Now the image-maker of his own image stands only once removed from himself, perhaps twice when included in Ashbery’s poem. This in itself would still align with the Platonic view of a removal from truth, but Ashbery continues:

That everything is surface. The surface is what’s there

And nothing can exist except what’s there.[xxv]

Here Ashbery asserts that there is no such ideal Form of the thing. Surface is the only realm in which we exist and know the world. This in itself appears a direct challenge to Plato’s layering of truth from the ideal Form down to the imitation, where Ashbery troubles the distinctions between what exists as divine metaphysical truth and what exists in front of us, on the surface. Ashbery himself trained as a painter, and as both painter and poet he melds the two knowledges in his poem of the painting, which itself is a melding of image and reality. As such, Ashbery problematises the distinction between a knowledge of creating and the making of image or imitation. Ashbery’s deference to the mirror and what it (re)produces on the surface adds yet another layer to Parmigianino’s painting, as Ashbery only comes to know Parmigianino through a shared understanding of his craft and the painting which exists only in surface, as a mirror that ‘makes’ the whole world as Plato would have it. Ashbery has remarked of his poetry that he himself considers it Platonic—that it is in dialogue,[xxvi] and he uses abstract language in the way a painter uses a brush, “to get a greater, more complete kind of realism.”[xxvii] Both Ashbery and Parmigianino in their respective works are determined to problematise a Platonic tripartite structure of the truth of reality, and instead privilege the limitations of self-knowledge as surface, the image as we see it, and simultaneously tease out the multitudinous, manifold nature of the subject, where one person may not “[play] one part only.”[xxviii]

Plato’s theory of the arts asserts that it is all mere imitation. The artist, poet, or painter, knows nothing of that which they create, produce and imitate, and are instead three times removed from the truth of the Idea of that which they imitate.
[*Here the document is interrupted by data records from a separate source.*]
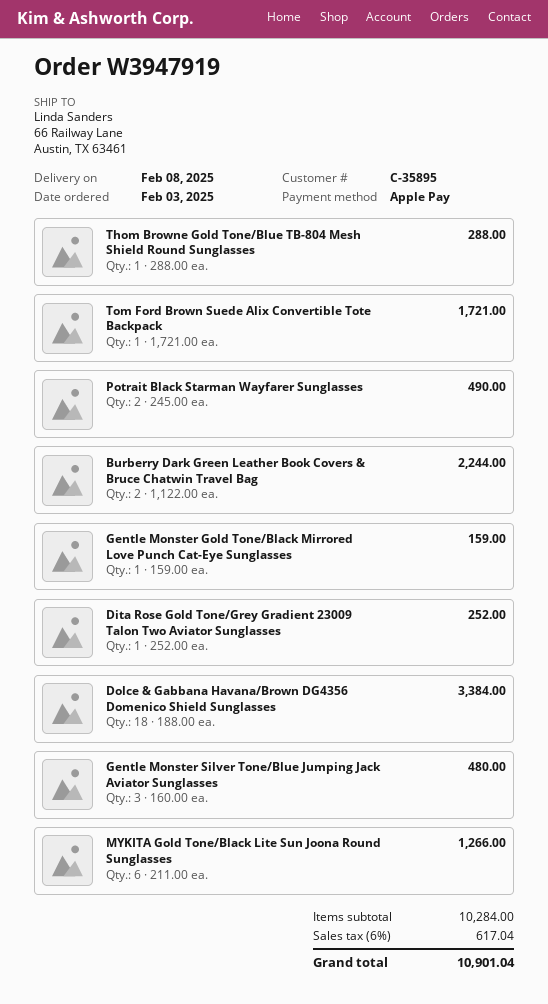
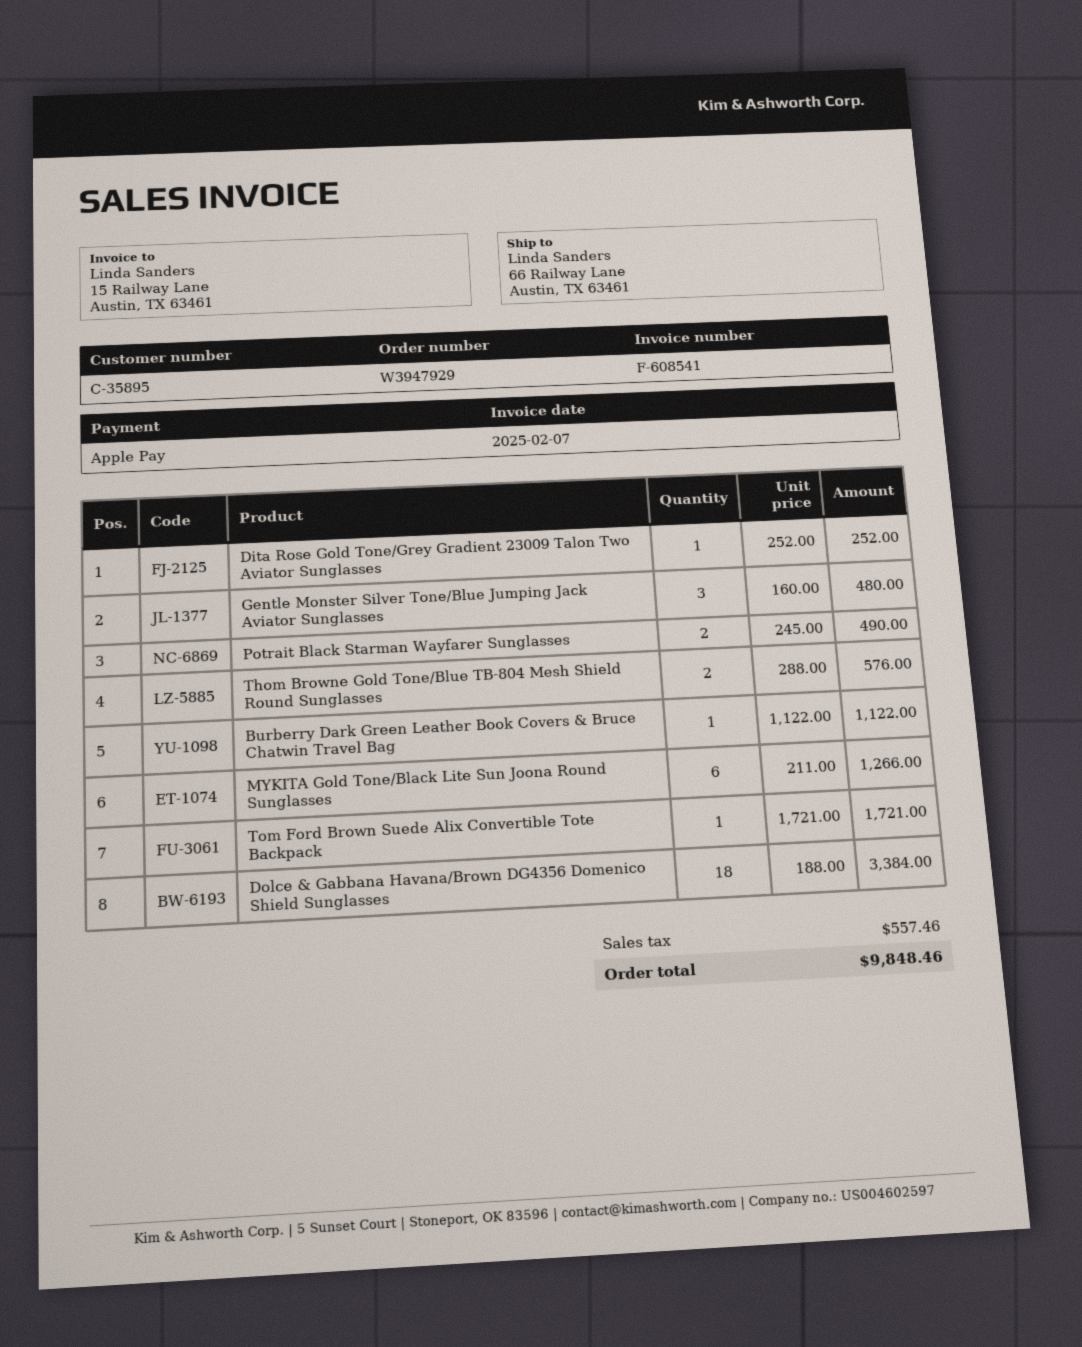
order number: W3947919 -> W3947929
Thom Browne Gold Tone/Blue TB-804 Mesh Shield Round Sunglasses: 1 x 288.00 = 288.00 -> 2 x 288.00 = 576.00
Burberry Dark Green Leather Book Covers & Bruce Chatwin Travel Bag: 2 x 1122.00 = 2244.00 -> 1 x 1122.00 = 1122.00
Gentle Monster Gold Tone/Black Mirrored Love Punch Cat-Eye Sunglasses: 1 x 159.00 = 159.00 -> none
tax: 617.04 -> 557.46
total: 10901.04 -> 9848.46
Plato privileges the notion that one person may only succeed in one thing, and that the imitator cannot know truly all that he imitates. Ashbery’s poem and Parmigianino’s painting trouble Plato’s account of art as untruthful imitation. In both manifestations of “Self-Portrait in a Convex Mirror,” Ashbery and Parmigianino playfully highlight the paradox of imitators and true makers. In their self-portraiture, both artists indeed know that which they imitate on the surface, and in turn unsettle the boundaries between surface and truth, knowledge and reality.


Andrew is an English literature and philosophy student interested in the various intersections of literature, art, philosophy, and literary theory. He is particularly interested in phenomenology and the worlds of modernist and postmodernist literature.


ENDNOTES

[i] Plato, The Republic, trans. Benjamin Jowett (London: Penguin, 1977), 597.

[ii] Parmigianino, Self-Portrait in a Convex Mirror, 1524, Oil on convex panel, 9.6” (24.4cm), Kunsthistorisches Museum, Vienna, https://www.khm.at/objektdb/detail/1407

[iii] Plato, The Republic, 392.

[iv] Plato, The Republic, 392.

[v] Plato, The Republic, 393.

[vi] Plato, The Republic, 393.

[vii] Plato, The Republic, 393.

[viii] A shoe-maker for example may be excellent at making shoes, but will not necessarily go on to be an excellent blacksmith or carpenter.

[ix] Plato, The Republic, 394.

[x] Plato, The Republic, 395.

[xi] That is, only to imitate the virtuous qualities permissible in the ideal State as a model of sorts.

[xii] Plato also draws on table-making in his example, but for the sake of brevity and consistency, I will focus only on the example of bed-making in relation to imitation.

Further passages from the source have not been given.